Module 11: young people and drugs - issues for workers: facilitator's guide

5.3 Confidentiality and case records

Page last updated: 2004

Task - writing exercise
Summary
Distance learners

Task - writing exercise

Read the following scenario in your Learner's Workbook with another learner. Make note of the places where confidentiality may have been breached.

A day in the life of the 'Henry Smith' record: A horror story

This is the story of a case record for a young man called Henry Smith. It contains case notes and other confidential information about Henry. For example, it contains his drug use history and details of the court decision about his possession of cocaine.

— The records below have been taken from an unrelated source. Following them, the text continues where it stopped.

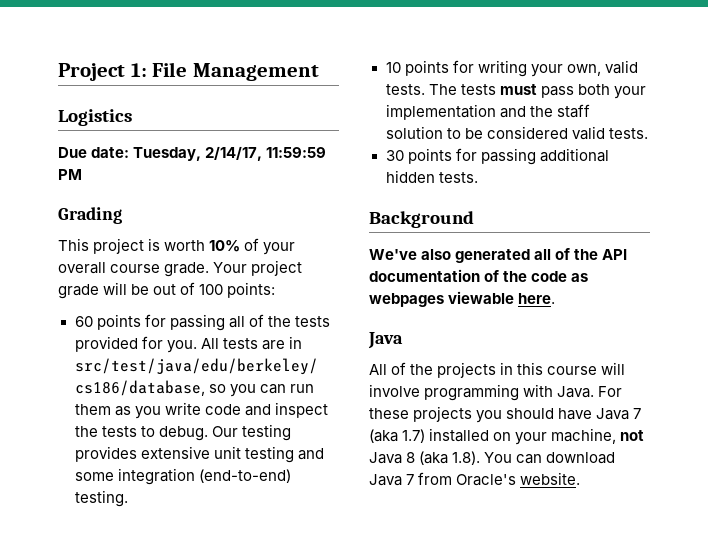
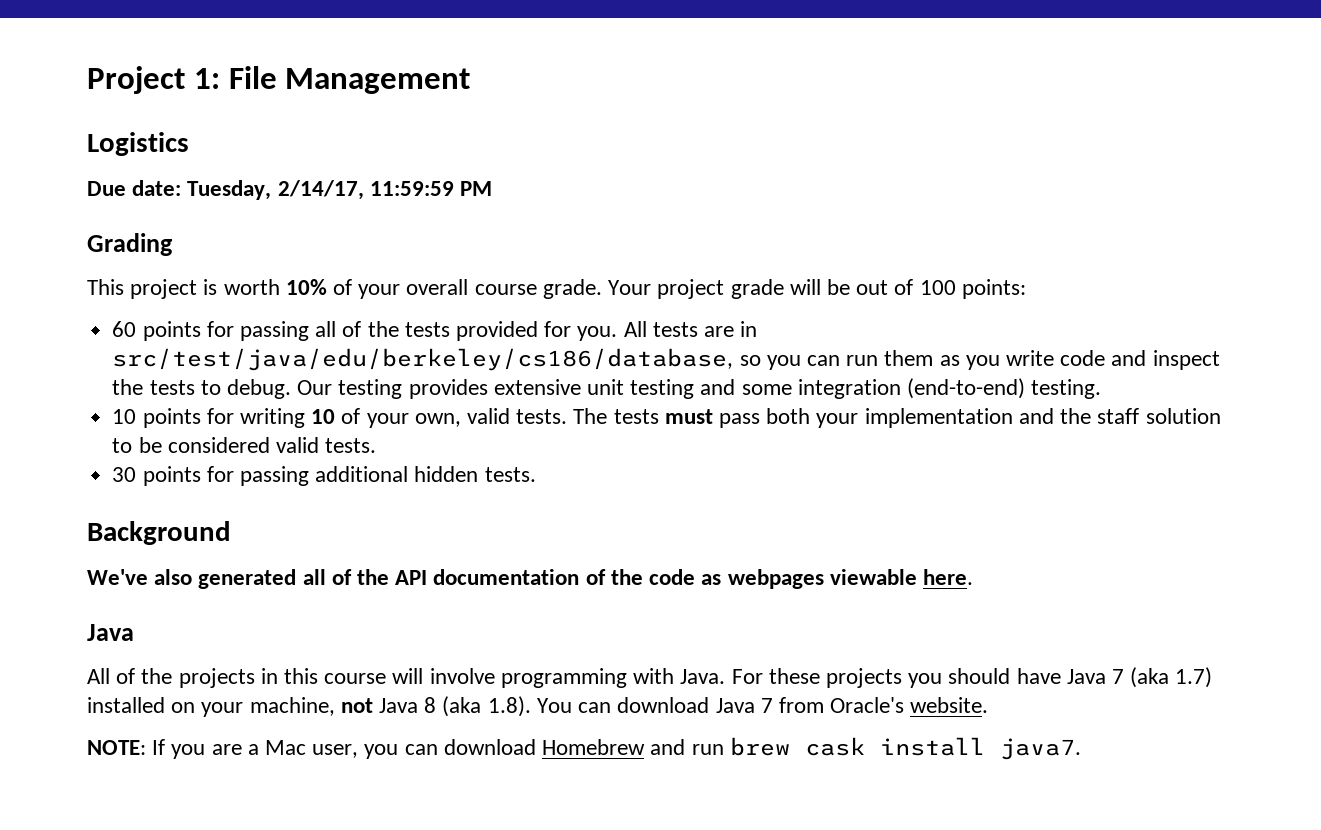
(527, 68) none -> [311,408,361,424] 10 of
(581, 478) none -> [87,737,1081,760] // NOTE: If you are a Mac user, you can download Homebrew and run brew cask install java7.

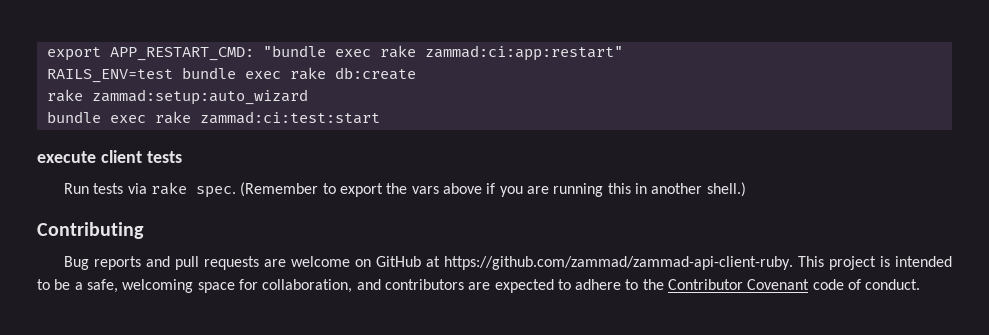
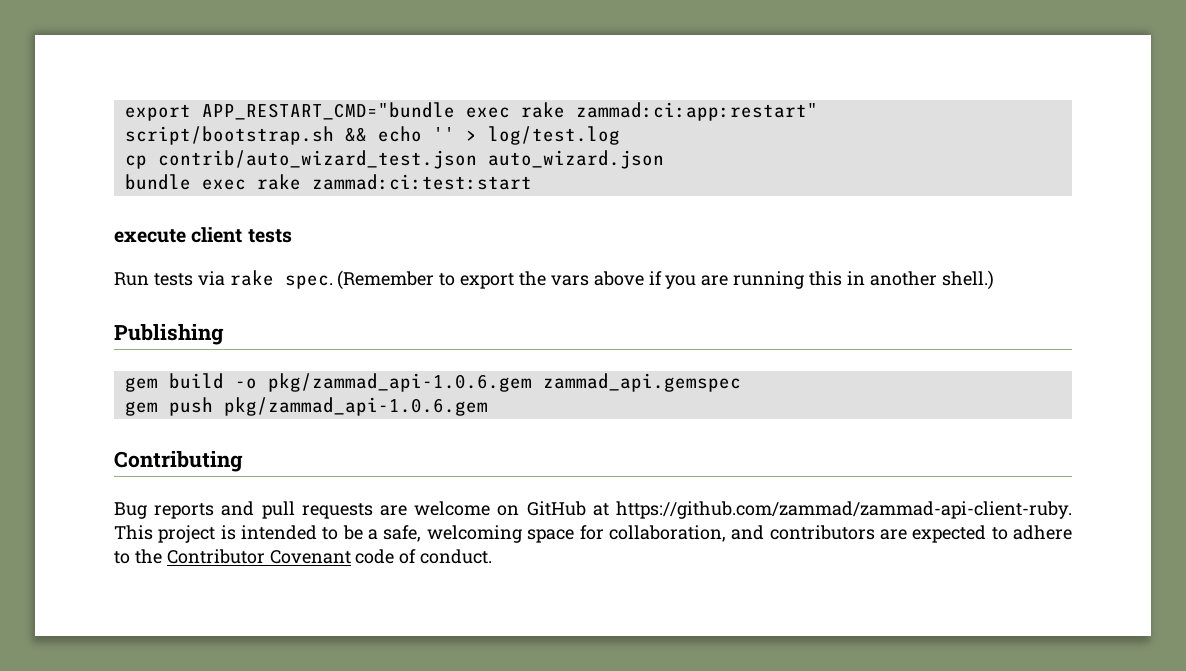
[46,45,326,61] export APP_RESTART_CMD: "bundle -> [124,102,455,121] export APP_RESTART_CMD="bundle
[46,67,416,83] [46,89,308,105] RAILS_ENV=test bundle exec rake db:create // rake zammad:setup:auto_wizard -> [124,126,620,145] [124,150,664,169] script/bootstrap.sh && echo '' > log/test.log // cp contrib/auto_wizard_test.json auto_wizard.json
(746, 189) none -> [114,324,224,345] [124,373,741,392] [124,397,488,416] // Publishing // gem build -o pkg/zammad_api-1.0.6.gem zammad_api.gemspec // gem push pkg/zammad_api-1.0.6.gem

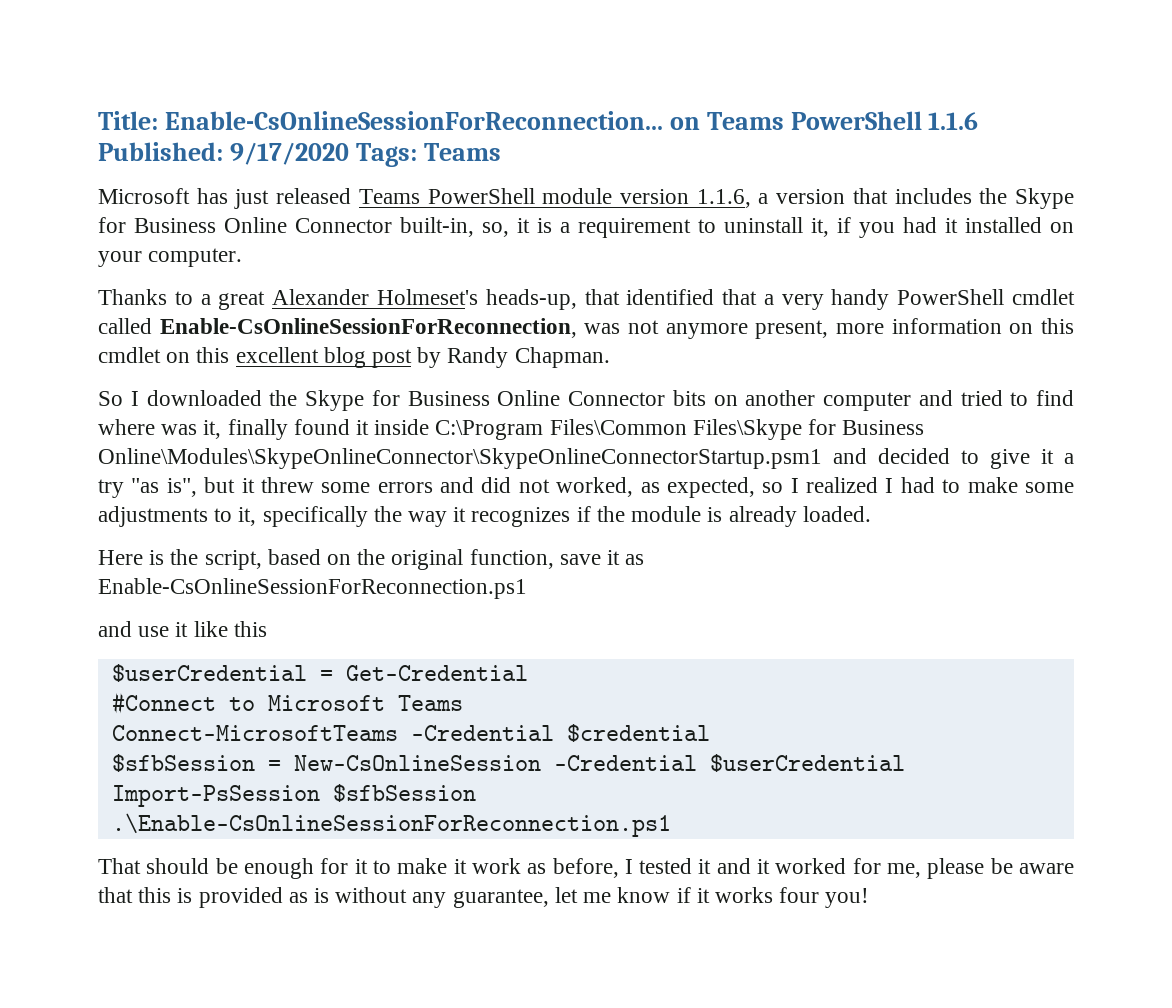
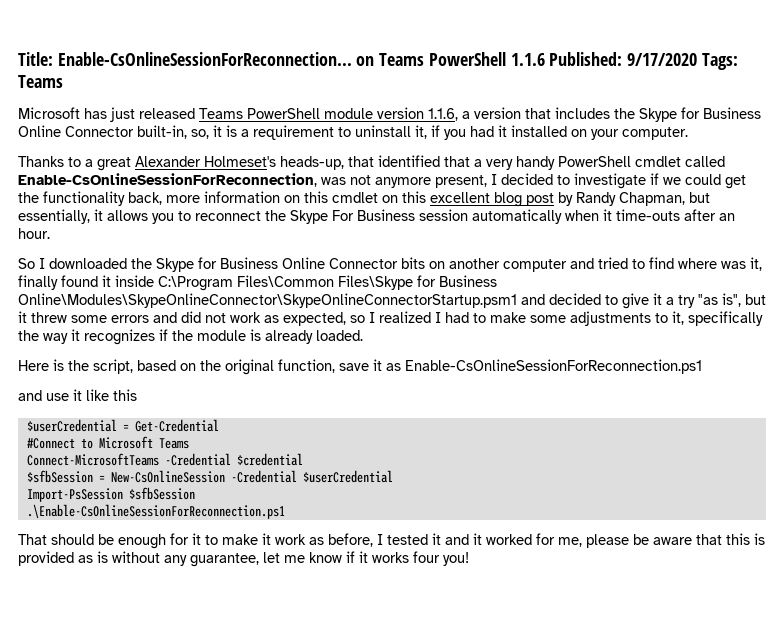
(829, 329) none -> [491,173,746,189] [18,191,162,206] I decided to investigate if we could get the functionality back,
[514,347,610,368] Chapman. -> [619,192,710,206] [18,209,735,224] [18,228,50,239] Chapman, but essentially, it allows you to reconnect the Skype For Business session automatically when it time-outs after an hour.
[556,477,634,497] worked, -> [230,312,261,323] work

9.00 am Henry's record is resting quietly in a locked cabinet in the back room. The record is aged four. (In other words Henry Smith has been a client for four years). The record is nice and fat. It bulges out of the sides of its manila folder with various reports from doctors, psychiatrists, youth workers and drug and alcohol workers. At present Henry's case is in the hands of Susan, a Drug and Alcohol Worker at the Sunnyvale Rehabilitation Centre.

9.30 am Susan arrives at work and takes the record from the locked cabinet and carries it to her desk to leaf through. In comes the admin person (Sam) who borrows it, takes it to his desk and files some new pages in it and removes some others for copying. The 'Henry' file is left on his desk while he goes off to do the copying in another part of the building. When he's finished Sam returns the file to Susan's desk.

10.00 am Susan is reading the file and discovers that an important document is missing. She asks Sam if he's seen it. Sam panics and runs to the copying room hoping to find it still in the photocopier. It isn't!! Sam spends the next 15 mins looking for the document and eventually finds it with the admin person of the section next door. One of the staff from that section had found the report and read it, but couldn't figure out who it belonged to, so he left it on the desk of the admin person for his section.

12.00 noon Henry's file remains on Susan's desk while she goes to lunch.

1.30 pm Another worker enters the room and shuffles through the papers on Susan's desk. He takes the file to his desk to write down some phone numbers he needs for making a referral for one of his own clients. On the way to his desk a piece of paper falls out of the file and lands on the floor. It goes unnoticed. The other worker returns the file to Susan's desk.

3.00 pm Susan has to attend a staff meeting with the rest of her team. She takes Henry's file with her so that she can talk about some of the problems she is having with his case. At the meeting the file is passed around to various workers to illustrate her point.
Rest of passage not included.